“Now don’t fall out, you two boys,” roars a big, burly, perspiring, jolly-faced, elderly man, who is sitting by the open window, “it’s much too hot to quarrel. Morton’s only trying to get a rise out of you. All new-comers here talk like you do at first. Now as I’m a little bit older than you are, Mr. Jolly, I’ll just give you a friendly bit of advice. Don’t take offence, if I say you are airing your opinions in an incautious manner. You ought to allow that we ‘old chums’ know more about the way to treat the niggers than you can. You raise,” continued the speaker, who is the pushing proprietor-editor of the new-born local gazette, ladling an ant out of his glass of lager-beer, “you raise the old indictment of wholesale slaughter of the black population by the white Christians who have seized upon their lands.

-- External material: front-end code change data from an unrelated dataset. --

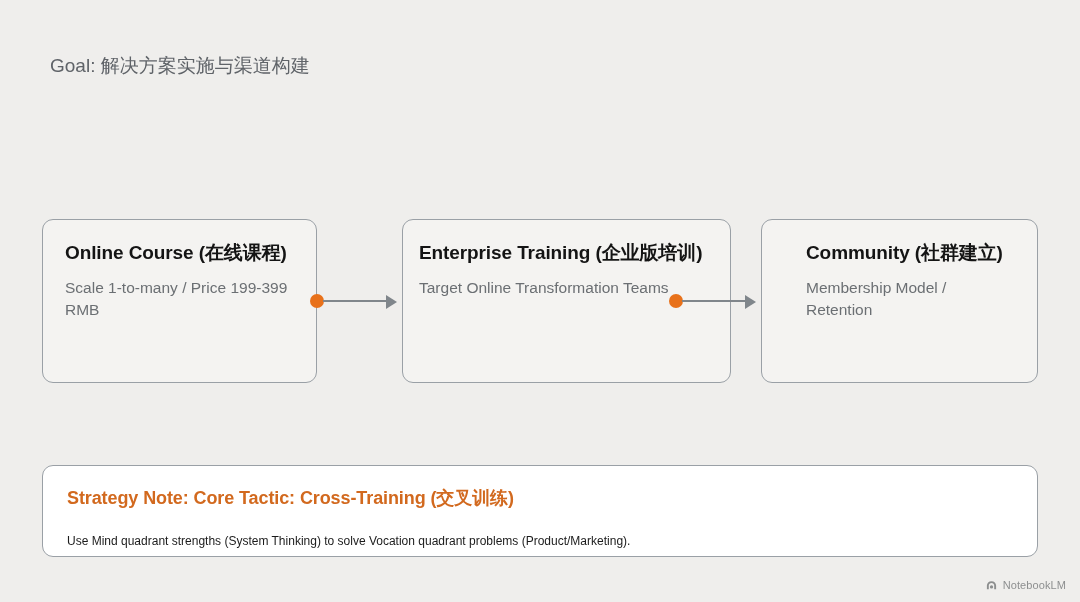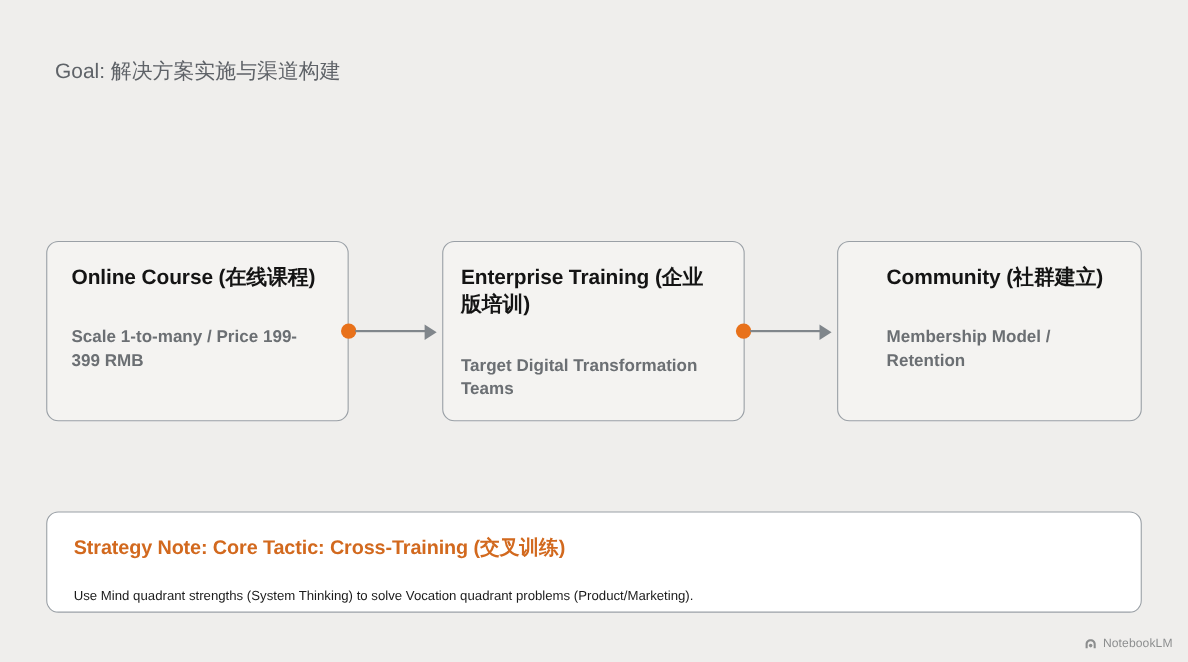"Enterprise Training (企业版培训)" .card-2 { width: 275px -> 329px }
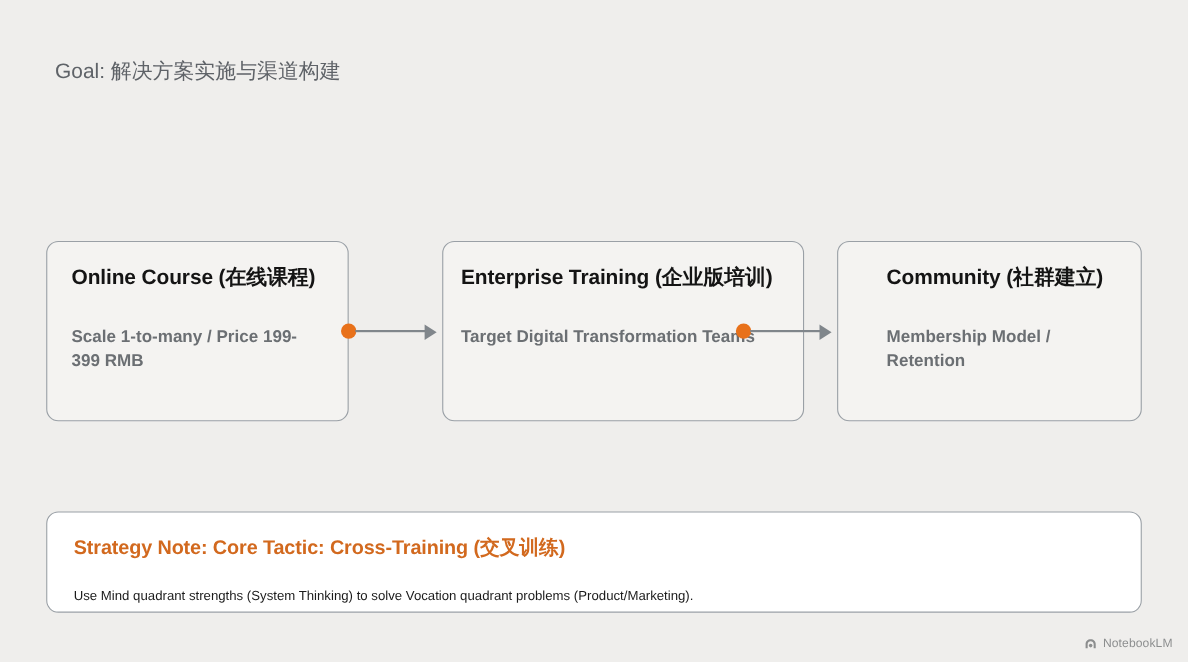"Scale 1-to-many / Price 199-399" .card-desc { font-weight: bold -> none; margin-top: 31px -> 12px }
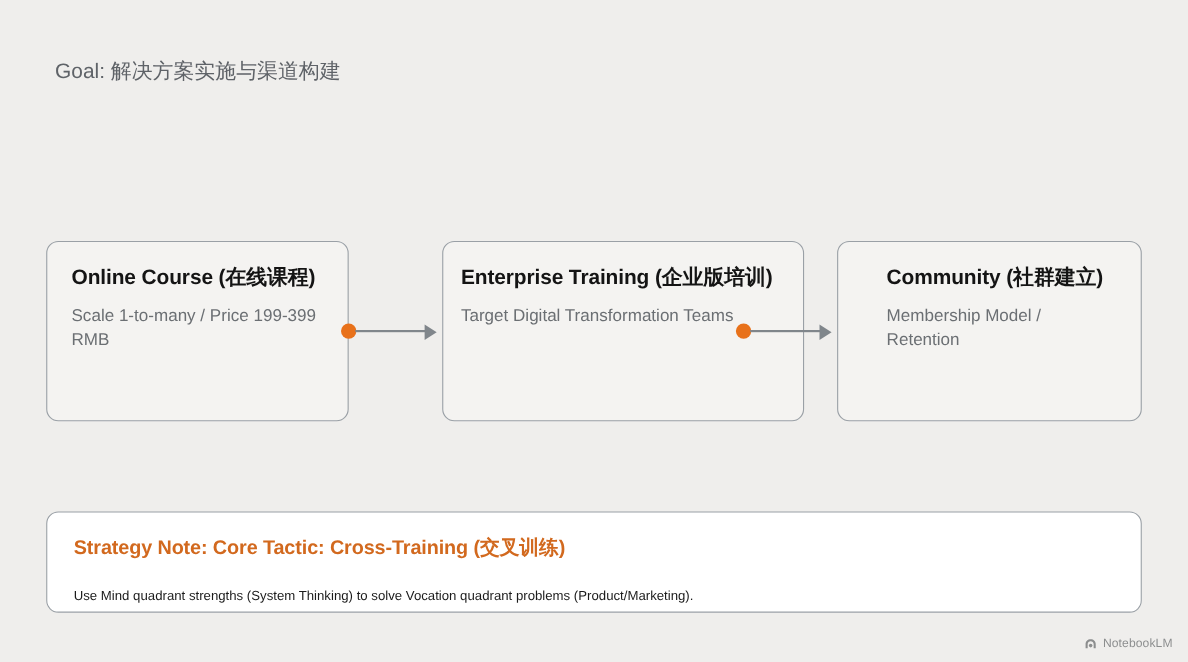"Target Digital Transformation Teams" div.card-desc { text: Digital -> Online }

It is the ancient story of midnight murder, treachery, bloodshed, hypocrisy, cruelty, and immorality, which has been told in every land where the Englishman——”
“I deny that,” interrupts Mr. Jolly.
“Well, to please you,—the, er, European has come in contact with and dispossessed a feeble population. The men by whom these outrages,—confound the brute! (this to a gecke, or climbing lizard, that has fallen off the ceiling on to the speaker’s pate),—the men by whom these outrages are perpetrated are members of that race which, with all respect for Mr. Jolly’s favourable and patriotic opinions of his countrymen, claims to be the protector of the oppressed all the world over; and the tale of their atrocities is identical with the tales which—when the scene was laid in Bulgaria instead of Australia—roused the whole Anglo-Saxon race to an outburst of virtuous wrath and holy reproach. It is a story, on a smaller scale,” continued the speaker, taking a fresh cigar from a box near him and lighting it, “on a smaller scale, of India over again.”
“No!” jerks out the dark-coated youth.
“But it is,” snaps Mr. Editor-Proprietor. “The tragedy which the British alleged Christian enacted in Jamaica, Burmah, Egypt, and a hundred other scenes of massacre, and which the same snuffling Christian will continue to enact so long as he is strong enough to kill, and some one else is weak enough to be killed——”
Here the speaker paused, and, taking a glass of lager at a gulp, spat out of the window, and looked round, cigar in mouth, at the young man who had been the cause of his lengthy speech.
“Well, you surprise me, Mr. Brown,” says the latter, in answer to that gentleman’s stare, “and that’s all I’ll say further. I was prepared to find some excuses presented for such atrocities, as, for example, hot-blood, revenge, etc., but not on the lines you have laid down. You will excuse me if I take your remarks to mean that you are expressing your constituents’ opinions, not your own, when you say that no man would attempt to protect the helpless, unless he had selfish motives in view, or was a fool.”
Swinging round on her chair at the piano, the pretty, little, fragile hostess, who is a young woman of twenty, but who looks at least twenty-five years old, eyes the debaters with an amused and rather satirical face.
“Well,” she says, interrupting the somewhat heated conversation, making a pretty little moue, “what’s the good of talking about those horrid blacks? Augh! I hate them. And I ought to know, for I’m a squatter’s daughter; and my father had to shoot more niggers when he first took up the Whangaborra country than any man in Queensland has.”
The young black-coated philaboriginist turns his head, and looks with mute wonder at the fair young advocate of human slaughter.